Records shown
-=-=-
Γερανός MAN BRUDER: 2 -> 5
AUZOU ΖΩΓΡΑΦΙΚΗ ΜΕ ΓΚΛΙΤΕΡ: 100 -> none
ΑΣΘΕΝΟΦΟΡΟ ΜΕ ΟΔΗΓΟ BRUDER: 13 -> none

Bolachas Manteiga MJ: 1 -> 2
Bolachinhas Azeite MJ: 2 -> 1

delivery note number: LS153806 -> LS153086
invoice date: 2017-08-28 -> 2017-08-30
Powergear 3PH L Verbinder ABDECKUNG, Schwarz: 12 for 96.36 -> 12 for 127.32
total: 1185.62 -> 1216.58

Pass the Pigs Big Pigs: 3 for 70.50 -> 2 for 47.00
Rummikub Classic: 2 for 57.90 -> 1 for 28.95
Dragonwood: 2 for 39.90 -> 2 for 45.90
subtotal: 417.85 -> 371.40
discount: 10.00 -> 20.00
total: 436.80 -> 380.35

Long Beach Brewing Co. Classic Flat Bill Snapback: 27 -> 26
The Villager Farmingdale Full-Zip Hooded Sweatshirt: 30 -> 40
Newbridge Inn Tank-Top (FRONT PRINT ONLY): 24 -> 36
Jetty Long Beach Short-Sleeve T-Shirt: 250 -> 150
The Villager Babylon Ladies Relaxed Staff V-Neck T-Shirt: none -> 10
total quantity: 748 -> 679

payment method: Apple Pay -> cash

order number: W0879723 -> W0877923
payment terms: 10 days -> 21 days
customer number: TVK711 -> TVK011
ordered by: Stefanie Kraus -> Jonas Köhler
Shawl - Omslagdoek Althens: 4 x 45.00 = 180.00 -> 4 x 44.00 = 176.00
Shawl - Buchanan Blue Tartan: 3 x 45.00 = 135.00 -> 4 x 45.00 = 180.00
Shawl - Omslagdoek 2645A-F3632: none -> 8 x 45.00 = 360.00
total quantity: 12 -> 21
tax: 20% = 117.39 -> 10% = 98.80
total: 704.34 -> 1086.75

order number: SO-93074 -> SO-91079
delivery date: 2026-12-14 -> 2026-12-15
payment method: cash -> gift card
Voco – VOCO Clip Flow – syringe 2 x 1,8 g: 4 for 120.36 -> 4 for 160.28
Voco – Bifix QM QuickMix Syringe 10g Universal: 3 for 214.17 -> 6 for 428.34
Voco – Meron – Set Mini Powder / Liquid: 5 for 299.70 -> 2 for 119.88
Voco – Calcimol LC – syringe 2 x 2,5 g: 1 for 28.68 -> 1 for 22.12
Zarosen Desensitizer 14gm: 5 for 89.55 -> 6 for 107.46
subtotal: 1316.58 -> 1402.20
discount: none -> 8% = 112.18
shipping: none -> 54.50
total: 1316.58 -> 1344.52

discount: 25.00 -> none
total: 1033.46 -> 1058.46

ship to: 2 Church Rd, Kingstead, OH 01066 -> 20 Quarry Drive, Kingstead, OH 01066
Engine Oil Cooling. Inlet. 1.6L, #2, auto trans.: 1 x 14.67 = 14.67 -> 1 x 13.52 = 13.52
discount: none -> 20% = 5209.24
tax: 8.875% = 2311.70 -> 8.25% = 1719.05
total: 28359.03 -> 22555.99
-=-=-
Assignment
The required answer is the complete data, repeated exactly.

Output for this exercise
Γερανός MAN BRUDER: 2 -> 5
AUZOU ΖΩΓΡΑΦΙΚΗ ΜΕ ΓΚΛΙΤΕΡ: 100 -> none
ΑΣΘΕΝΟΦΟΡΟ ΜΕ ΟΔΗΓΟ BRUDER: 13 -> none

Bolachas Manteiga MJ: 1 -> 2
Bolachinhas Azeite MJ: 2 -> 1

delivery note number: LS153806 -> LS153086
invoice date: 2017-08-28 -> 2017-08-30
Powergear 3PH L Verbinder ABDECKUNG, Schwarz: 12 for 96.36 -> 12 for 127.32
total: 1185.62 -> 1216.58

Pass the Pigs Big Pigs: 3 for 70.50 -> 2 for 47.00
Rummikub Classic: 2 for 57.90 -> 1 for 28.95
Dragonwood: 2 for 39.90 -> 2 for 45.90
subtotal: 417.85 -> 371.40
discount: 10.00 -> 20.00
total: 436.80 -> 380.35

Long Beach Brewing Co. Classic Flat Bill Snapback: 27 -> 26
The Villager Farmingdale Full-Zip Hooded Sweatshirt: 30 -> 40
Newbridge Inn Tank-Top (FRONT PRINT ONLY): 24 -> 36
Jetty Long Beach Short-Sleeve T-Shirt: 250 -> 150
The Villager Babylon Ladies Relaxed Staff V-Neck T-Shirt: none -> 10
total quantity: 748 -> 679

payment method: Apple Pay -> cash

order number: W0879723 -> W0877923
payment terms: 10 days -> 21 days
customer number: TVK711 -> TVK011
ordered by: Stefanie Kraus -> Jonas Köhler
Shawl - Omslagdoek Althens: 4 x 45.00 = 180.00 -> 4 x 44.00 = 176.00
Shawl - Buchanan Blue Tartan: 3 x 45.00 = 135.00 -> 4 x 45.00 = 180.00
Shawl - Omslagdoek 2645A-F3632: none -> 8 x 45.00 = 360.00
total quantity: 12 -> 21
tax: 20% = 117.39 -> 10% = 98.80
total: 704.34 -> 1086.75

order number: SO-93074 -> SO-91079
delivery date: 2026-12-14 -> 2026-12-15
payment method: cash -> gift card
Voco – VOCO Clip Flow – syringe 2 x 1,8 g: 4 for 120.36 -> 4 for 160.28
Voco – Bifix QM QuickMix Syringe 10g Universal: 3 for 214.17 -> 6 for 428.34
Voco – Meron – Set Mini Powder / Liquid: 5 for 299.70 -> 2 for 119.88
Voco – Calcimol LC – syringe 2 x 2,5 g: 1 for 28.68 -> 1 for 22.12
Zarosen Desensitizer 14gm: 5 for 89.55 -> 6 for 107.46
subtotal: 1316.58 -> 1402.20
discount: none -> 8% = 112.18
shipping: none -> 54.50
total: 1316.58 -> 1344.52

discount: 25.00 -> none
total: 1033.46 -> 1058.46

ship to: 2 Church Rd, Kingstead, OH 01066 -> 20 Quarry Drive, Kingstead, OH 01066
Engine Oil Cooling. Inlet. 1.6L, #2, auto trans.: 1 x 14.67 = 14.67 -> 1 x 13.52 = 13.52
discount: none -> 20% = 5209.24
tax: 8.875% = 2311.70 -> 8.25% = 1719.05
total: 28359.03 -> 22555.99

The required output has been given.